DESCRIPTIF DU PROJET DE THESE
1°) Présentation des aspects scientifiques du projet de thèse
Finalité, méthodologie et problématique, intérêt scientifique, caractère innovant
La combinaison de la hausse des températures et des changements de régime de précipitations due aux
changements anthropiques globaux entraîne une augmentation du risque de sécheresse dans de
nombreuses forêts tropicales dans le monde, mettant en péril la régulation du climat à l'échelle planétaire,
le stockage du carbone8,9 et les activités de gestion durable des forêts. Il est actuellement un enjeu majeur
de savoir comment les communautés de forêts tropicales répondent aux changements globaux, et plus
particulièrement, à des conditions de déficit hydrique saisonnier accru1. Le régime hydrique est un
facteur clé dans la structuration des communautés forestières en forêt tropicale humide et la distribution
des espèces est en partie expliquée par des variations subtiles des conditions environnementales2,3.
De nombreux clades d'arbres tropicaux présentent une sur-dispersion spectaculaire par rapport aux
conditions d’habitat, i.e. des espèces étroitement apparentées peuvent persister en sympatrie en exploitant
des niches très différentes, depuis les milieux de bas-fonds à inondations saisonnières, aux sommets bien
drainés, et couvrant un large éventail de conditions édaphiques2. De plus, il est courant que des espèces
étroitement apparentées se rencontrent en sympatrie4et que ces espèces partagent des allèles5. Ces
observations suggèrent que l'hybridation et, en conséquence, l'introgression, pourraient être des processus
importants dans l'évolution de la diversité des espèces d'arbres tropicaux6. Les processus physiologiques
et génétiques exacts qui permettent ces adaptations de niches extraordinaires sont encore peu connus,
mais la compréhension de ceux-ci est déterminante pour prédire le sort des forêts tropicales dans le
contexte du changement global, en particulier face à un risque accru de sécheresse2,3.
Le site forestier expérimental de Paracou, en Guyane, contient six parcelles dites de contrôle (non
perturbé) avec > 22 000 arbres appartenant à plus de 800 espèces. Les arbres de plus de 10cm de diamètre
y ont été inventoriés et mesurés tous les deux ans depuis 1991 (1984 pour 3 parcelles). Tous ces arbres
sont géoréférencés et des informations spatiales détaillées ont été recueillies sur les propriétés du sol, y
inclus les conditions hydrologiques. Ces données ont été intégrées dans des modèles de trajectoires de
croissance individuelles (niveau de l'arbre individuel), d'estimation de la compétition au niveau local, et
d'évaluation de l'importance des relations abiotiques, biotiques et phylogénétiques pour expliquer la
répartition spatiale et les patrons de croissance (performance) des arbres2,7,8. Ces modèles confirment (i) la
grande variabilité intraspécifique de la performance individuelle et (ii) le rôle important du filtrage
environnemental dans l'assemblage de cette communauté de forêt tropicale9.

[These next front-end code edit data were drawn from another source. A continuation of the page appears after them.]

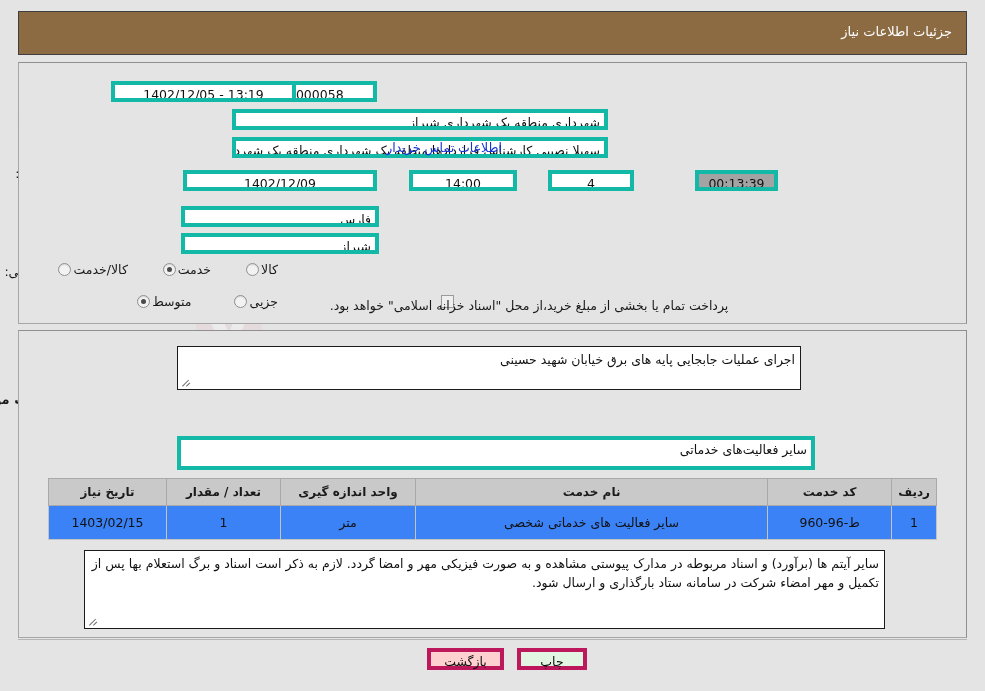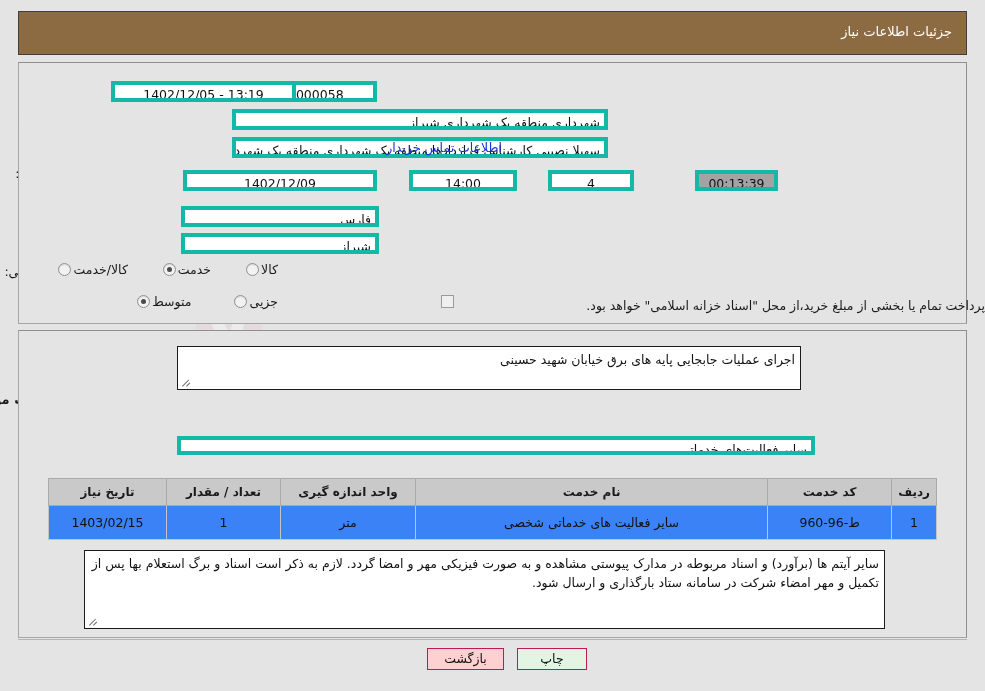"پرداخت تمام یا بخشی از" div.lbl { text-align: right -> center }
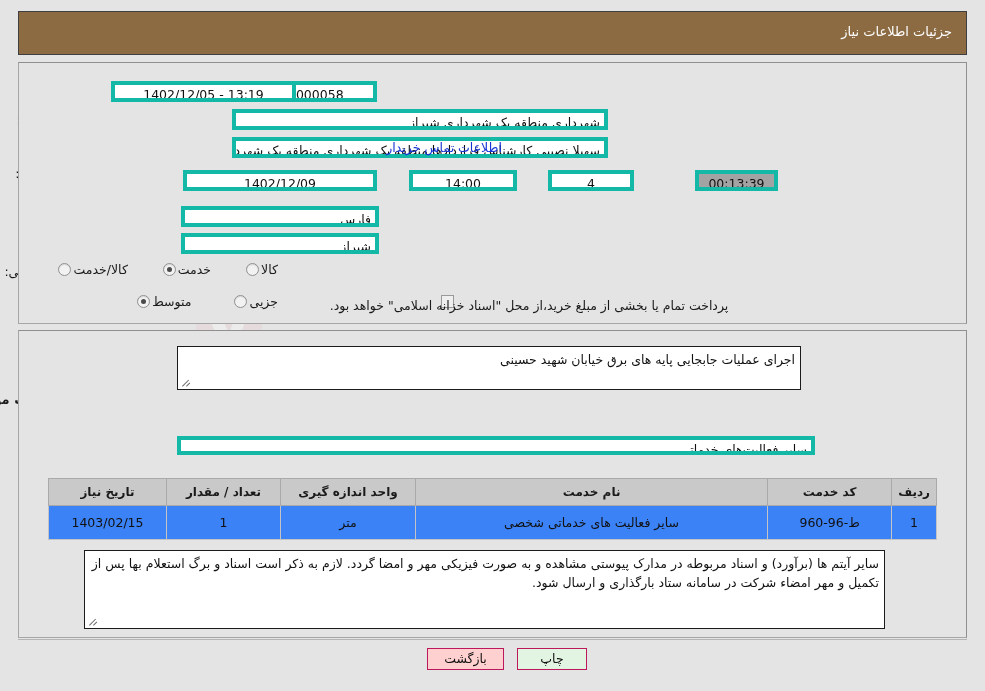"سایر فعالیت‌های خدماتی" div.fld { height: 19px -> 34px }
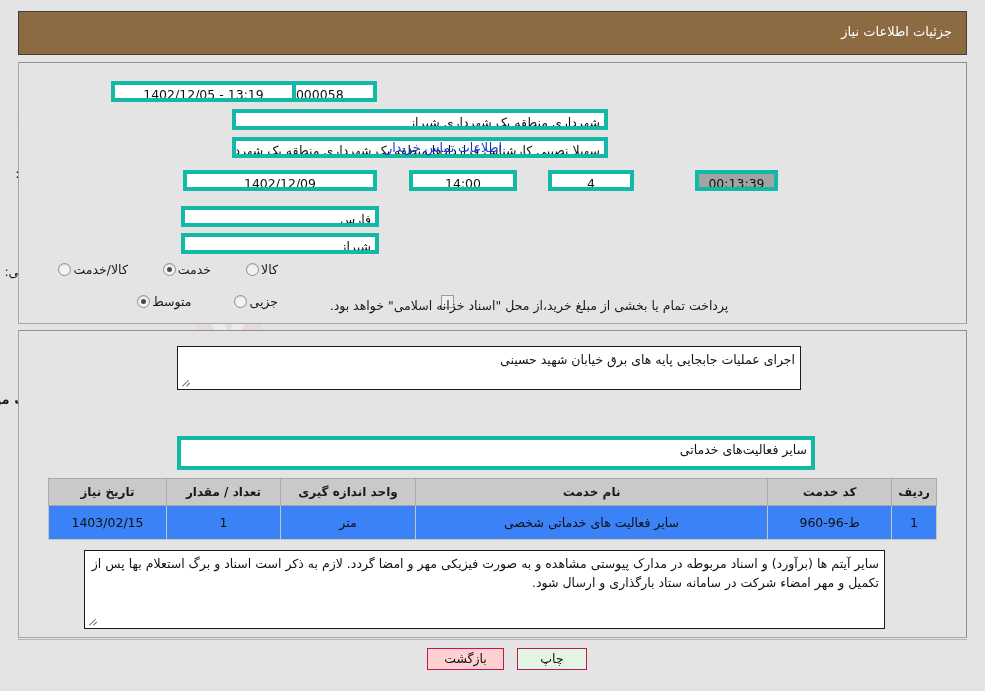"بازگشت" .btn { border: 1px solid #be185d -> 4px solid #be185d }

Cependant, le rôle de la constitution génétique individuelle des arbres et de son interaction avec
l'environnement pour expliquer les variations de performance individuelle au sein d’une même espèce ou
d’espèces proches reste mal compris. De par son emprise spatiale et sa profondeur temporelle, le
dispositif de Paracou présente des conditions uniques au monde pour développer une compréhension
approfondie des mécanismes physiologiques de réponse et des processus évolutifs des arbres tropicaux en
réponse au changement de régime hydrique. Ce sujet de thèse permettra de capitaliser sur l'effort à long
terme de Paracou, d'appliquer des outils génomiques de pointe et de les intégrer dans des modèles de
performance-habitat pour décrire avec une précision sans précédent les rôles de la génétique et de
l'environnement dans la performance des arbres, et d'élucider les processus de divergence adaptative à la
base de la biodiversité des forêts du Bouclier Guyanais.